[GIVEN DATA — start]

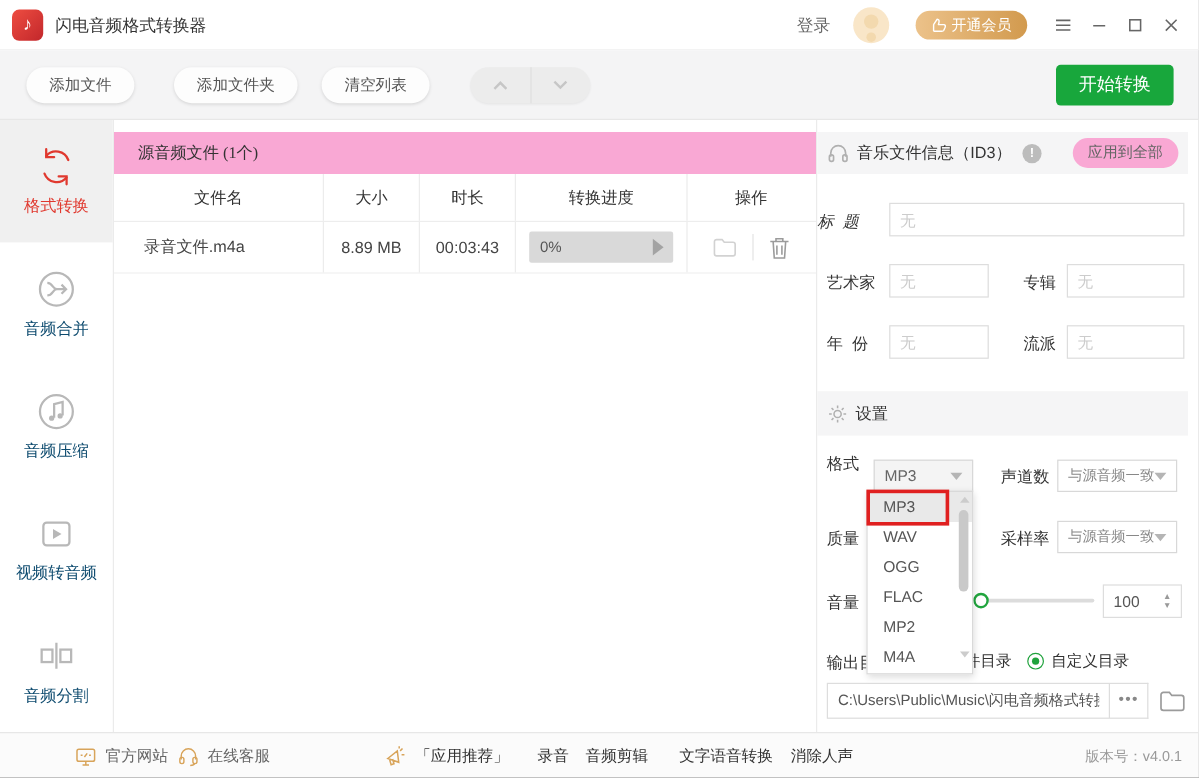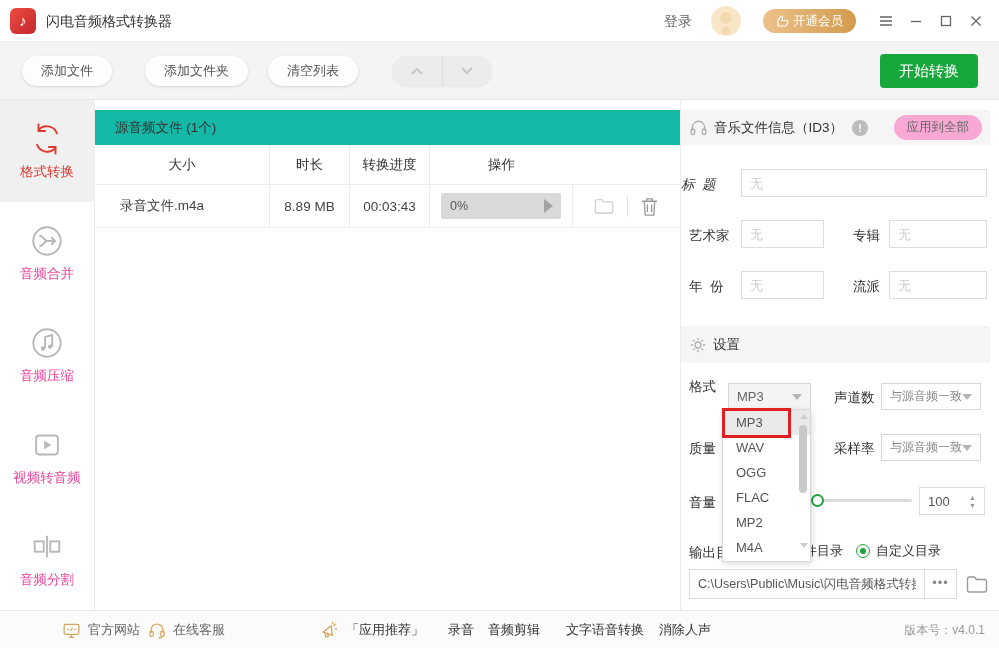"源音频文件 (1个)" .sec-head { background: #14b8a6 -> #f9a8d4; font-family: none -> Liberation Serif, serif }
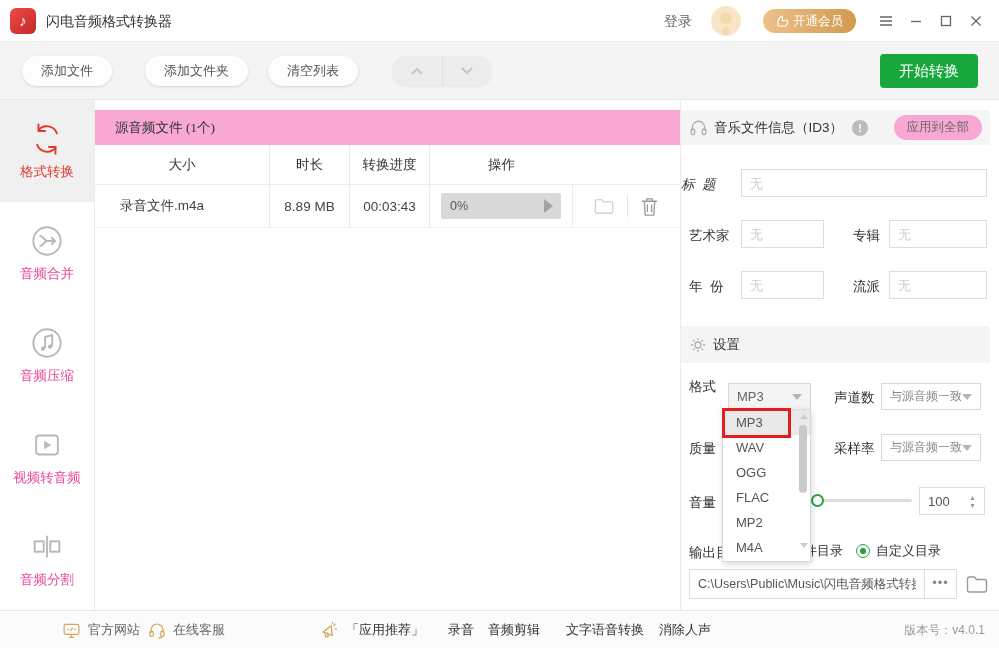"文件名" div { html: none -> <div>文件名</div> }
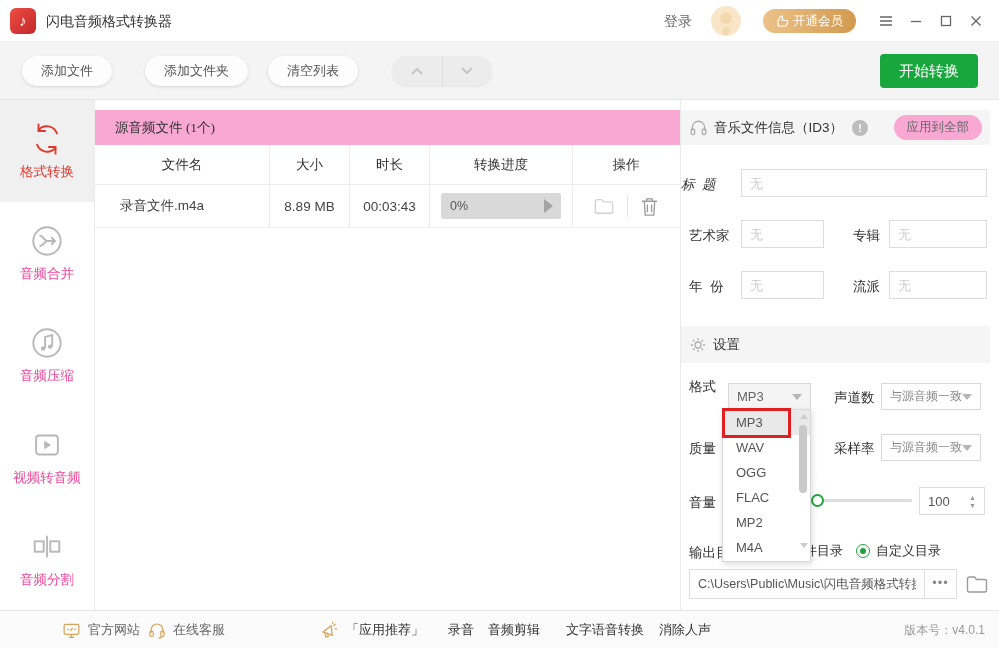"音频合并" .side-item { color: #ec4899 -> #0c4a6e }
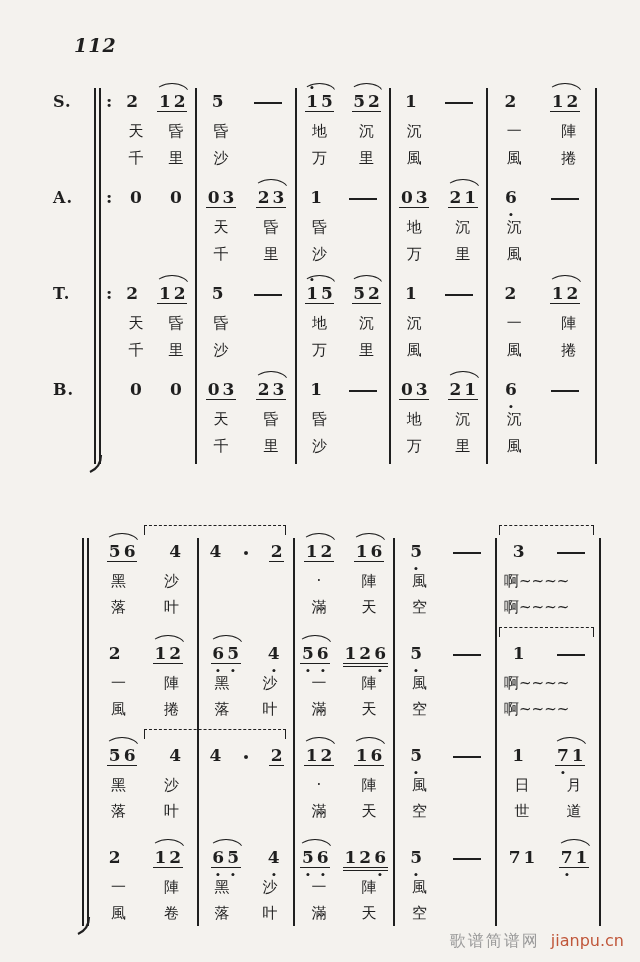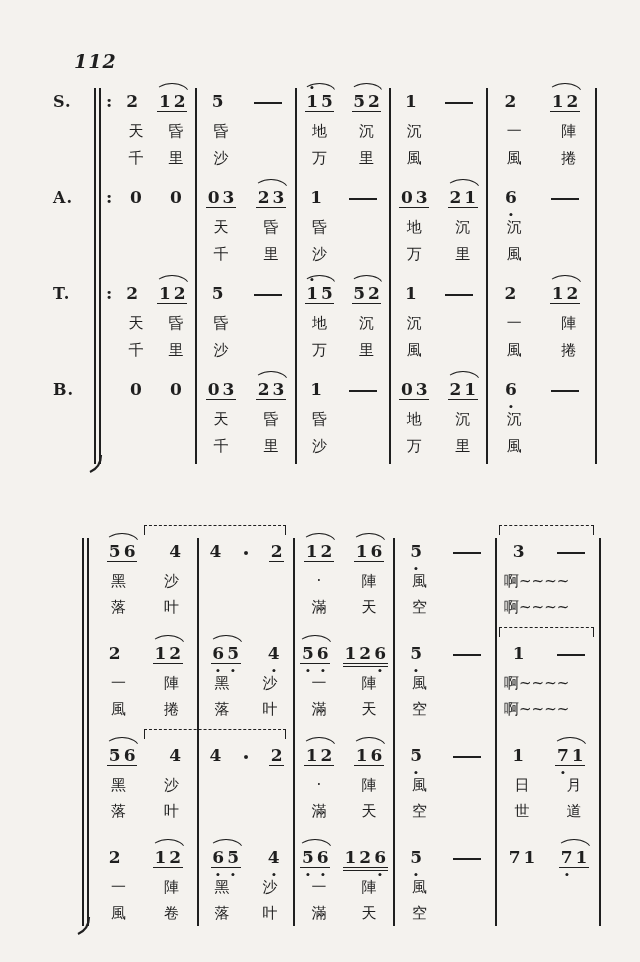"112" #page-number { margin-top: 16px -> none }
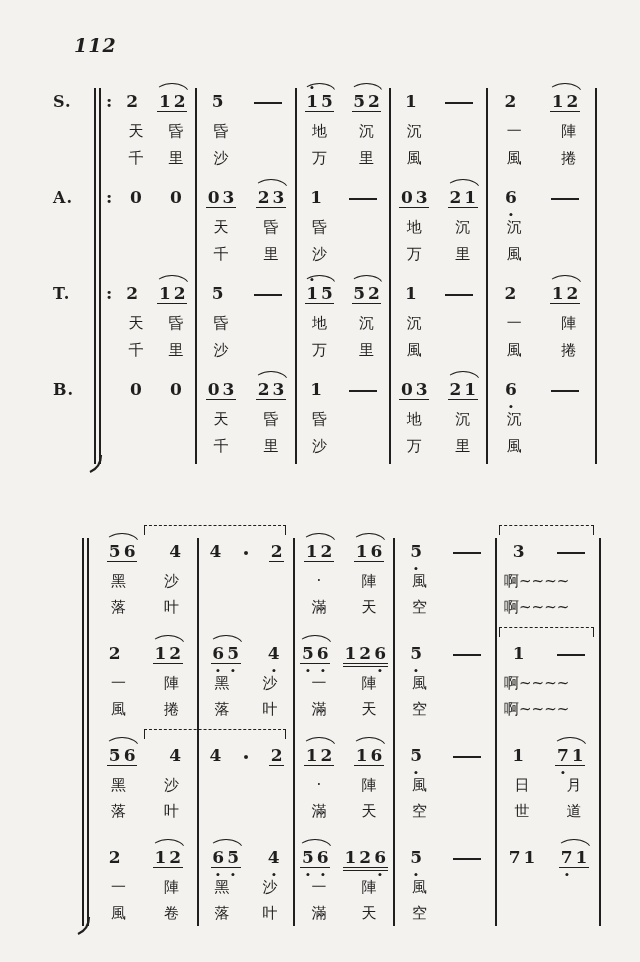"歌谱简谱网 jianpu.cn" div { html: none -> <div> <span>歌谱简谱网</span> <span>jianpu.cn</span> </div> }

[GIVEN DATA — finish]

WHAT THE TASK REQUIRES: Copy nothing but the lines from the start of the entries through the line with "margin-top: 16px ->". Write them out exactly, without pictures.

WORKED SOLUTION:
"源音频文件 (1个)" .sec-head { background: #14b8a6 -> #f9a8d4; font-family: none -> Liberation Serif, serif }
"文件名" div { html: none -> <div>文件名</div> }
"音频合并" .side-item { color: #ec4899 -> #0c4a6e }
"112" #page-number { margin-top: 16px -> none }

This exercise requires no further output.